I guess I'm going to look for a source of Tin to add to my lead. Would the Roto metals 1:16 work? In the meantime I need to find a micrometer and get to work slugging my bore and shop for a sizer apparently.

Larry, I am using the Alox straight. Only thing I am doing is warming the bottle in hot water for a few minutes.

NTD
01-30-2012, 12:59 PM
Recluse,

I'm seating and crimping in a separate step. I adjusted the taper crimp die just enough to remove the bell on the case.

At 4.9 w231 and 1.24 OAL I thought it was awful soft shooting (cycled fine though) can't imagine the load/oal your using lol.

So it sounds like I might have an alloy and sizing problem...

runfiverun
01-30-2012, 01:53 PM
i'd try the waterdropped first and another coat of the alox.
if things improve i'd then up the charge a couple of tenths.
the thing is you don't know where you are so it's hard to see where you are going.
you have a lot of unknowns and need more information.

Recluse
01-30-2012, 02:03 PM
At 4.9 w231 and 1.24 OAL I thought it was awful soft shooting (cycled fine though) can't imagine the load/oal your using lol.

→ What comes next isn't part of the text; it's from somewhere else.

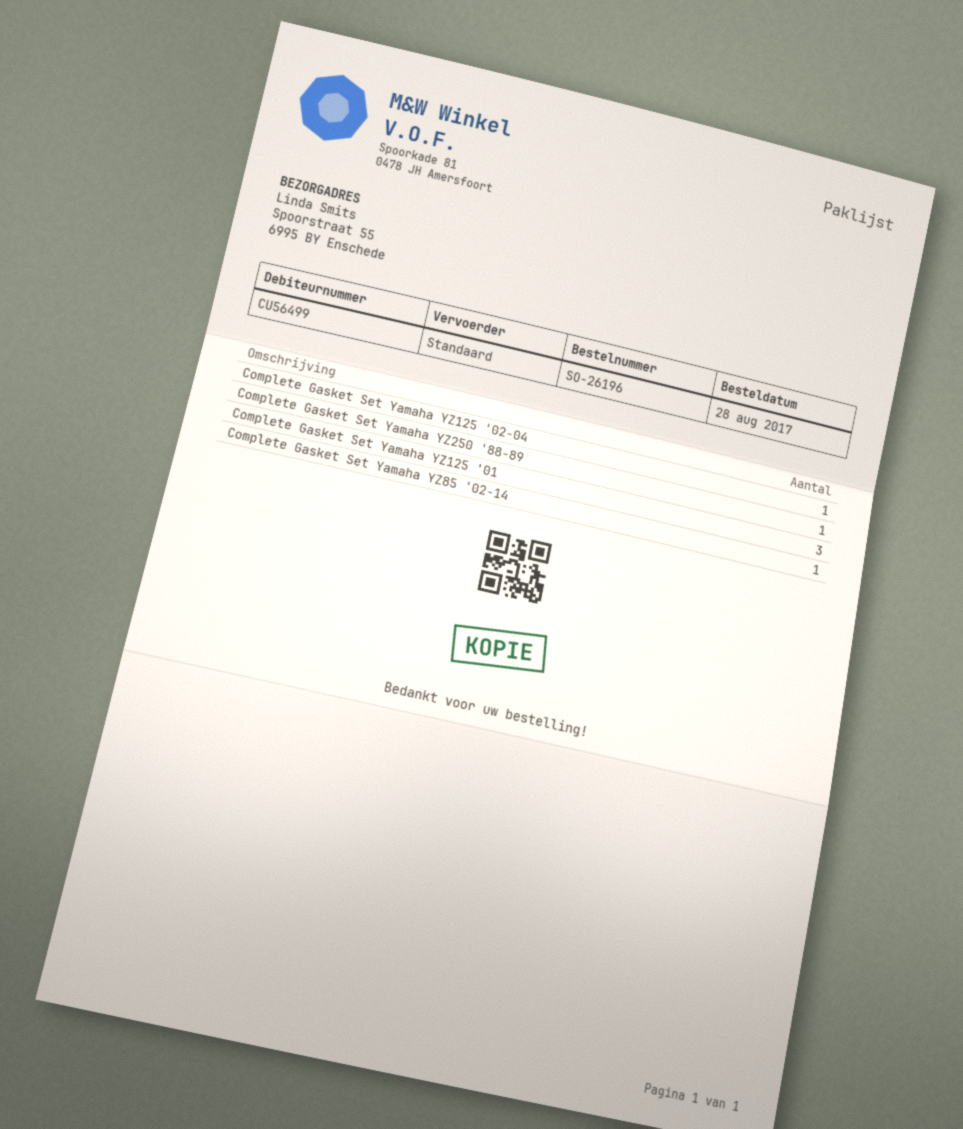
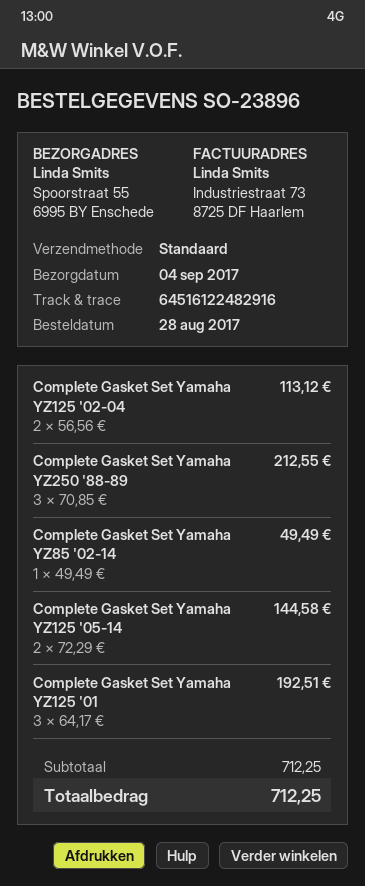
order number: SO-26196 -> SO-23896
Complete Gasket Set Yamaha YZ125 '02-04: 1 -> 2
Complete Gasket Set Yamaha YZ250 '88-89: 1 -> 3
Complete Gasket Set Yamaha YZ125 '05-14: none -> 2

Yeah, they're pretty mild. But after shooting a gazillion uber-powered factory loads in the service and in law enforcement, I kind of enjoy softer loads now and then.

My 200SWC loads have more oomph to them than my roundball loads, go figure. :)

On somedays, I call them my "arthritis loads."

:coffee:

popper
01-30-2012, 03:04 PM
Try HF for the mic, ~$12, less on sale. Do try recluse's lube, it works. The coating is so thin you could probably size the grooves away and still get plenty of lube. The Lee sizer works great but isn't exactly the correct size. Size a few CB and see if you need to go larger. You can hone out to what ever works for you. You can get the tin from solder or rotometal just sells straight tin.

NTD
01-30-2012, 04:04 PM
You guys are awesome, and probably the most noob helpful folks on the net!

Okay, so after slugging and adjusting sizing and going the 45/45/10 lube, should I attempt another cast with the lead I currently have before trying to change up my alloy with more tin? Or do all those changes at once?

Recluse
01-30-2012, 04:14 PM
You guys are awesome, and probably the most noob helpful folks on the net!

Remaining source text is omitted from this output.